Am Ostersonntag kommen auch noch die Community Kids ins Haus, außerdem zwei Cousinen von Joseph, Angella und Ruthie, die beim Kochen helfen, da Mama Melissa frei hat, damit sie Ostern bei ihren Eltern verbringen kann, weitere Kinder, Gilbert und Hubert, aus Josephs Verwandtschaft; alles in allem etwa 40 Kinder und 6 Erwachsene nehmen am Oster-Festmahl teil. Hühnchen, Ziegen- und Rindfleisch, zweierlei Sorten Reis, Kartoffeln, Gemüse und Krautsalat und zum Nachtisch frischgepresster Passionsfruchtsaft. So viel und vielfältiges gibt es nur noch an Weihnachten zu essen. Tagein, tagaus gibt es Reis mit Bohnen. Ein Essen für so viele zuzubereiten ist hier in Deutschland schon eine Herkulesaufgabe, in Uganda mit viel weniger Technik kostet die Zubereitung solch eines Essen viele Stunden und es werden jede Menge HelferInnen benötigt. Angefangen beim Schlachten und Rupfen der Hühner. Hier halfen Shaban und Mark mit, ohne mit der Wimper zu zucken.

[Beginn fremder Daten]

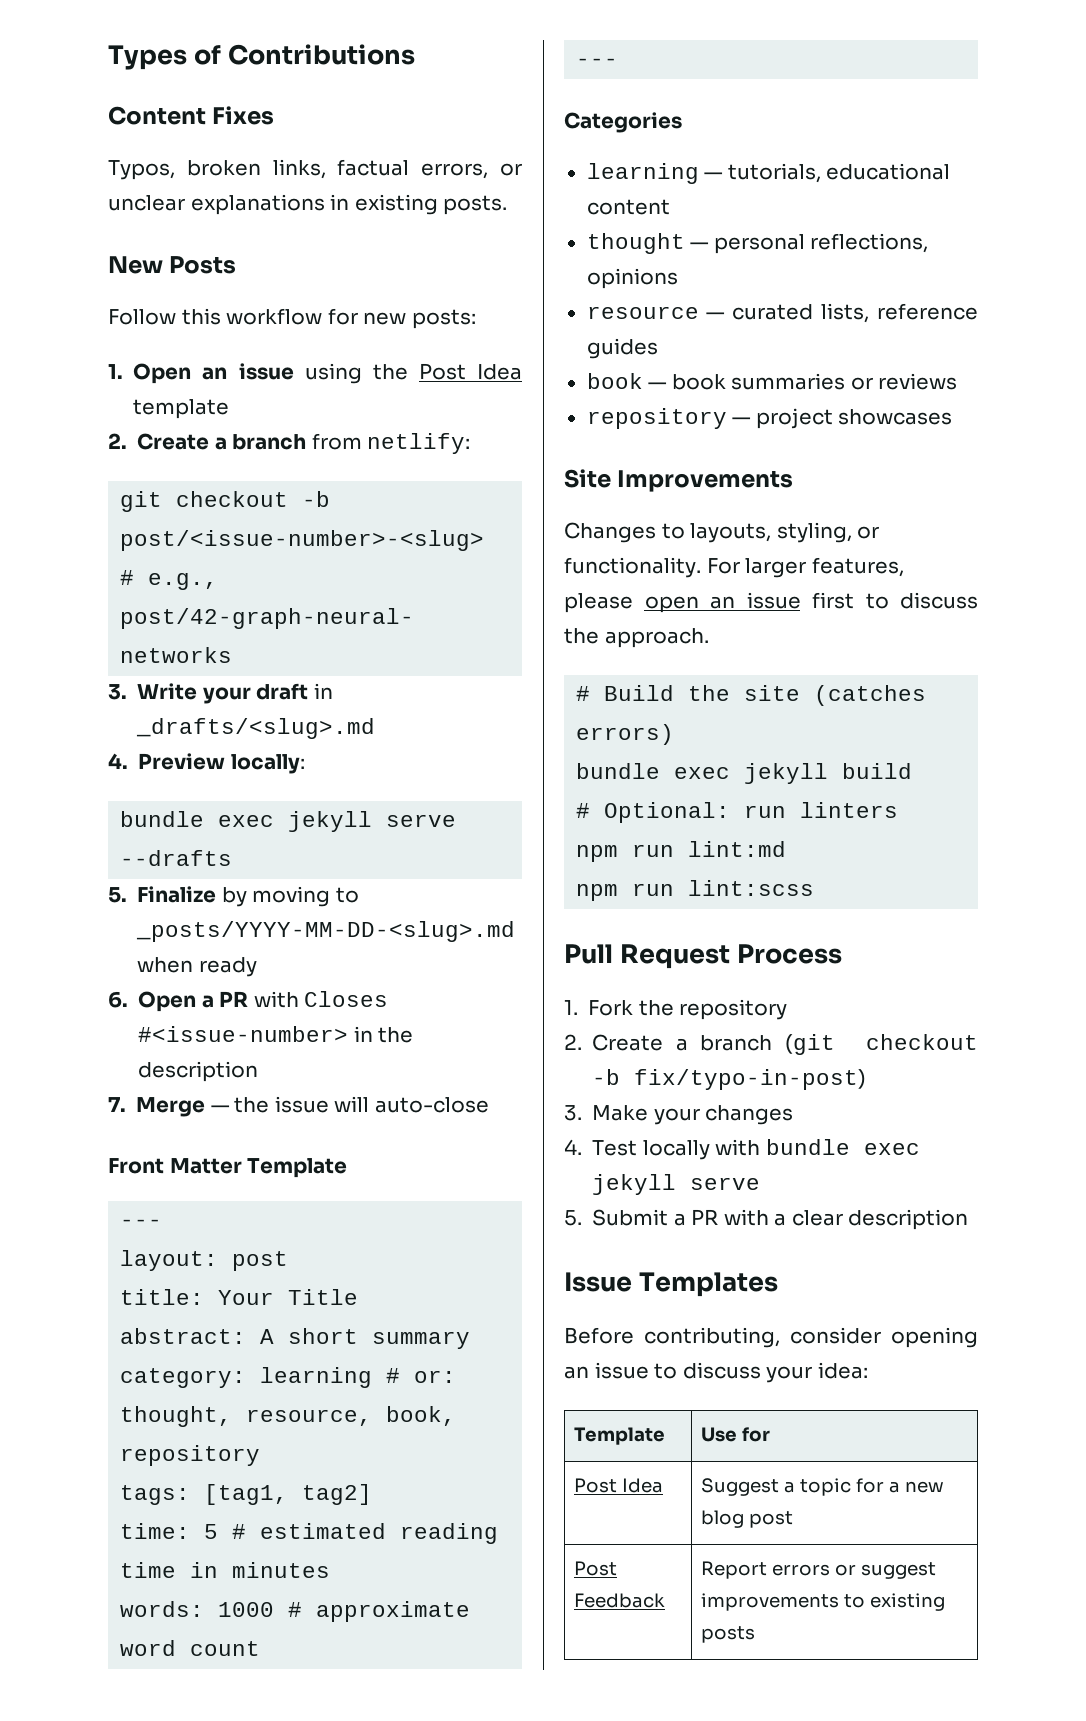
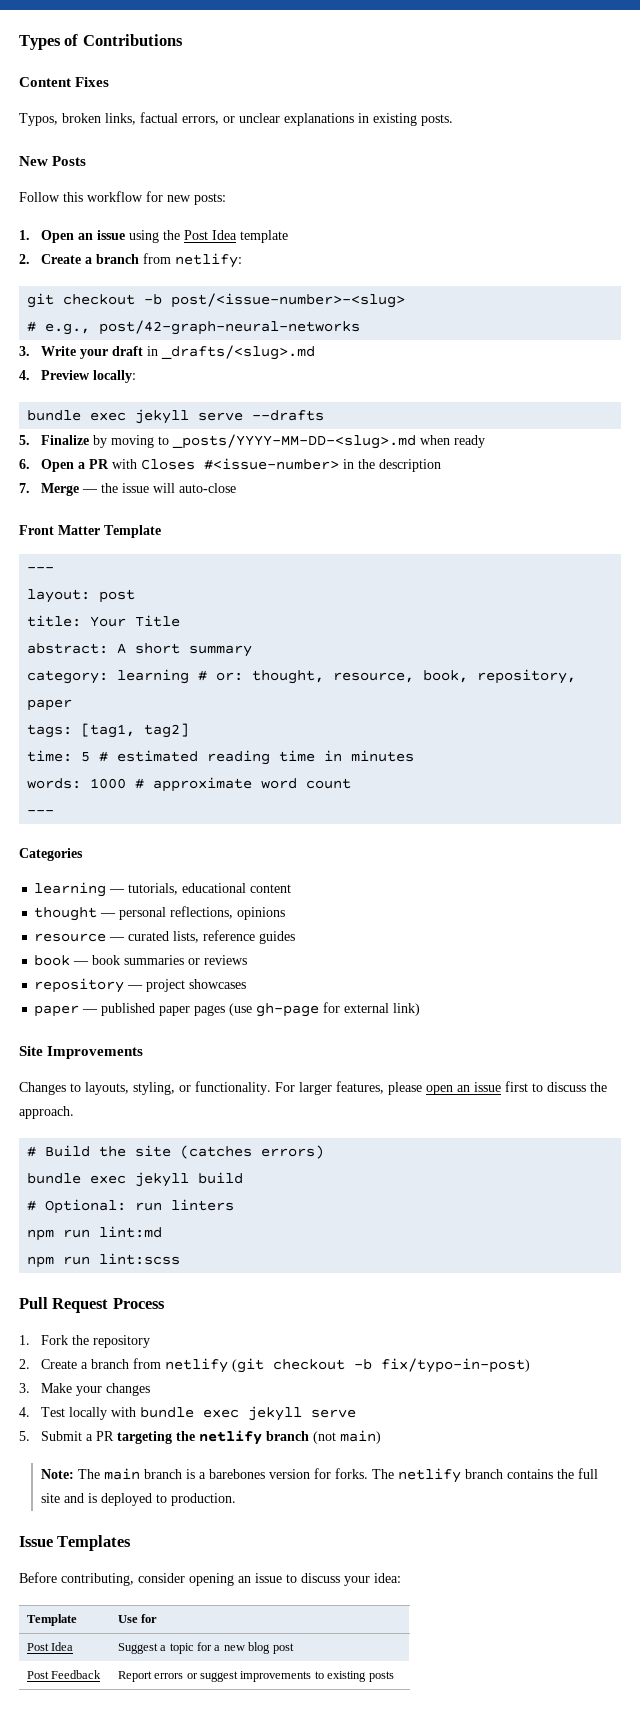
- category: learning # or: thought, resource, book, repository
+ category: learning # or: thought, resource, book, repository, paper
+ paper — published paper pages (use gh-page for external link)
- 2. Create a branch (git checkout -b fix/typo-in-post)
+ 2. Create a branch from netlify (git checkout -b fix/typo-in-post)
- 5. Submit a PR with a clear description
+ 5. Submit a PR targeting the netlify branch (not main)
+ Note: The main branch is a barebones version for forks. The netlify branch contains the full site and is deployed to production.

Am Ostersonntag wird nun auch die Patenpost verteilt. Alle sind sehr gespannt und freuen sich über die persönlichen Briefe. Die meisten möchten auch gleich antworten und selbst etwas schreiben. Die Kinder, insbesondere die Community Kids, die keine Godparents haben, fragen öfters nach, ob sie nicht auch Briefe bekommen könnten. Es bedeutet den Kindern so viel, einmal einen persönlichen Brief zu erhalten. Auch Mama Melissa hatte den einen oder anderen Ostergruß von Vorstandsmitgliedern bekommen und war tief bewegt darüber.

Faith new und Sarah freuen sich über ihre Patenbriefe;
Sarah war anfangs genauso schüchtern und zurückhaltend wie Faith, inzwischen hat sie stets ein Strahlen im Gesicht.

Nachdem Joseph und Dorothy Christine am Abend noch zu Hilfe eilen mussten, um ein  „großes unbekanntes Insekt“, das in ihr Zimmer geflogen war, einzufangen, war die Nachtruhe gerettet. „Die positive Anspannung, was morgen so alles geschehen wird“, wird nach und nach von der Müdigkeit verdrängt. Nach den ersten unruhigeren Nächten schläft Christine inzwischen tief und fest unter dem Himmel Ugandas (über dem MALAIKA Smile Home Dach).